# Most comfortable/perfect guitar



## Oakvillain (Mar 7, 2008)

Hi all,

Just wondering what your most comfortable & perfect guitar is? I'll go first.

My Strat Deluxe HSS is the most comfortable. Balance, feel, comfort,....

I'd have to say most perfect is the above strat. It's sooo versatile.

YOur turn...


----------



## cdub66 (Dec 13, 2007)

My LP (at the moment...)


----------



## Don Doucette (Jan 3, 2007)

My fender tele is as good as it gets, my LP is OK it just doesn't feel as good in my hands.

Don:smilie_flagge17:


----------



## kw_guitarguy (Apr 29, 2008)

My new Tele is my fav guitar right now...balanced, comfy to play, great feel 

~Andrew


----------



## Mooh (Mar 7, 2007)

Most comfortable? The one I'm playing.

Peace, Mooh.


----------



## Robert1950 (Jan 21, 2006)

My strat - I just wish it sounded by like an LP. Close second is my Riviera.


----------



## Lemmy Hangslong (May 11, 2006)

I like V's they play great sound great and who cares if you cant play one sat down... I don't do much bedroom playing anyways!

My SG also fits like a glove... it's perfectly balanced too!

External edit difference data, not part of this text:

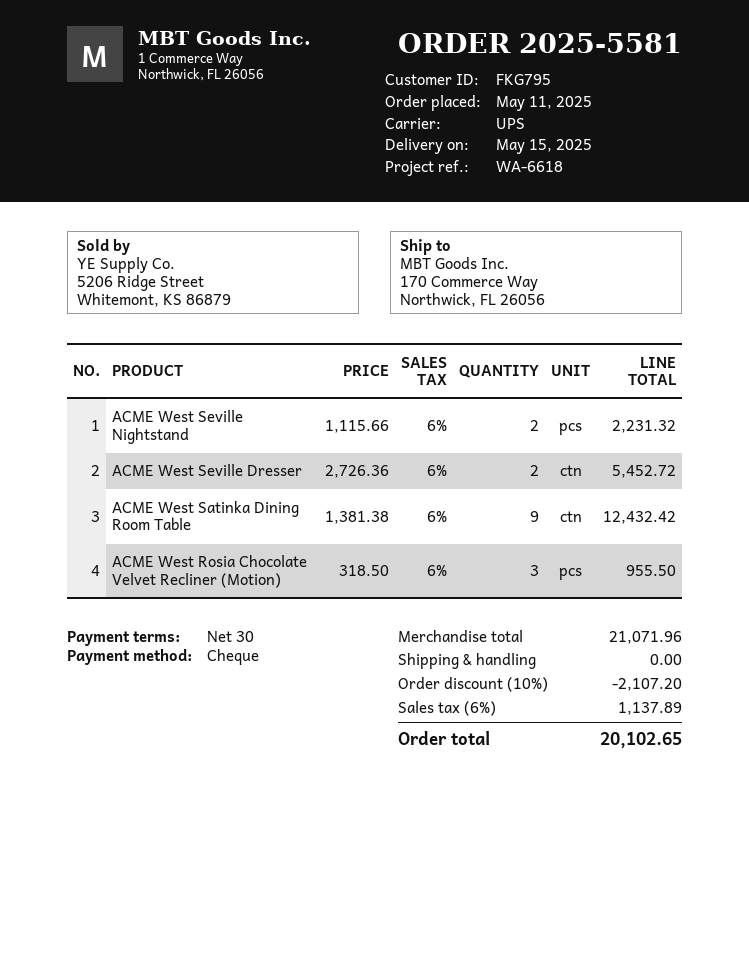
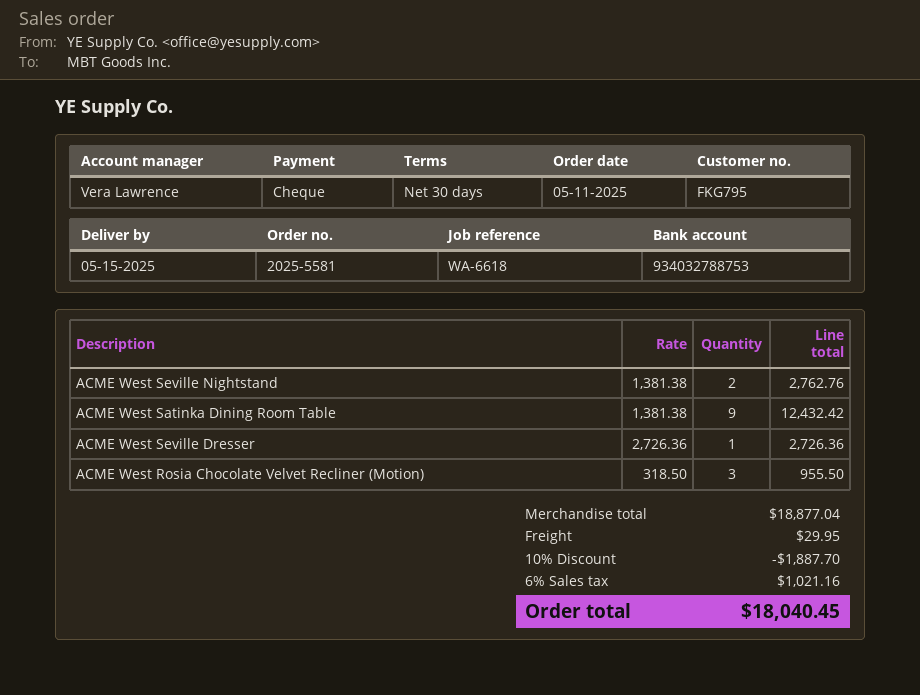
ACME West Seville Nightstand: 2 x 1115.66 = 2231.32 -> 2 x 1381.38 = 2762.76
ACME West Seville Dresser: 2 x 2726.36 = 5452.72 -> 1 x 2726.36 = 2726.36
subtotal: 21071.96 -> 18877.04
discount: 10% = 2107.20 -> 10% = 1887.70
shipping: 0.00 -> 29.95
tax: 6% = 1137.89 -> 6% = 1021.16
total: 20102.65 -> 18040.45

The other guitar I like the most is teh ESP Kami IV.

I have a feeling that once I get it next week the Blade Texas Standard Pro Í ordered is gonna be a favorite as well.


----------



## allthumbs56 (Jul 24, 2006)

Amer. Dlx Tele. Glorious neck, rounded heel, tummy cut. Light, balanced ..... Wow ........ I gotta go play her ........ right now :wave:


----------



## Diablo (Dec 20, 2007)

Lado Supra II
Next would be my Peavey EXP Jack Daniels Ed.

Prob the loeast desirable of my collection, but fit me the best!


----------



## Mooh (Mar 7, 2007)

Electric? Telecaster Aerodyne with tummy cut and arm bevel. Similarly, a Strat. I would have said the Godin LG as it's a little shorter length, but it has no arm bevel.

Acoustic? Usually my House small body steel string, though my favourite is a Beneteau flattop. 

Peace, Mooh.


----------



## rebeldog (Dec 24, 2008)

My Fender Telecaster then my old Fender Flat Top the only 2 I got.


----------



## Skin (Feb 18, 2009)

USA Strat Deluxe HSS
ESP EC1000

I never thought I would ever buy a strat (alway been a Gibson man) but this deluxe Strat the most comfortable guitar I have ever played.

Cheers


----------



## Budda (May 29, 2007)

My LP, as that's the only guitar i play right now.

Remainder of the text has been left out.